En mars 2021, Bensouda annonce l’ouverture de son enquête, déclenchant la colère du gouvernement israélien, qui accuse la Cour d’antisémitisme. Cependant, depuis l’ouverture de l’enquête, celle-ci n’avance pas. Le Bureau du Procureur a fait l’objet de vives critiques, car le dossier palestinien est arrivé devant la Cour en 2009, il y a déjà 14 ans, sans que des avancées significatives n’aient lieu. Il a fallu les attaques du Hamas le 7 octobre et la riposte de l’armée israélienne à Gaza pour que le Procureur actuel, Karim Khan, fasse enfin du cas de la Palestine une priorité. La présence d’un juge arabe dans la composition de l’actuelle Cour, sans être décisive, peut faire la différence relativement à ce dossier.
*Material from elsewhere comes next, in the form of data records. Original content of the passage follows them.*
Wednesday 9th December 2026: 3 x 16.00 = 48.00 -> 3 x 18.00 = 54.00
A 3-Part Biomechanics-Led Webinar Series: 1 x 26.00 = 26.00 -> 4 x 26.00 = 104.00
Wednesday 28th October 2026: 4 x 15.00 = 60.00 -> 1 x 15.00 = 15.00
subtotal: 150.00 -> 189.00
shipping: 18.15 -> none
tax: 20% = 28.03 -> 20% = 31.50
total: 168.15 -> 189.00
Le temps est aux réformes et dans sa campagne, le professeur Ben Mahfoudh a parlé de la nécessité d’amender le Statut de Rome pour y adjoindre les nouvelles dynamiques de la criminalité internationale et des conflits internationaux, tels que le terrorisme, le changement climatique ou l’exploitation des ressources naturelles.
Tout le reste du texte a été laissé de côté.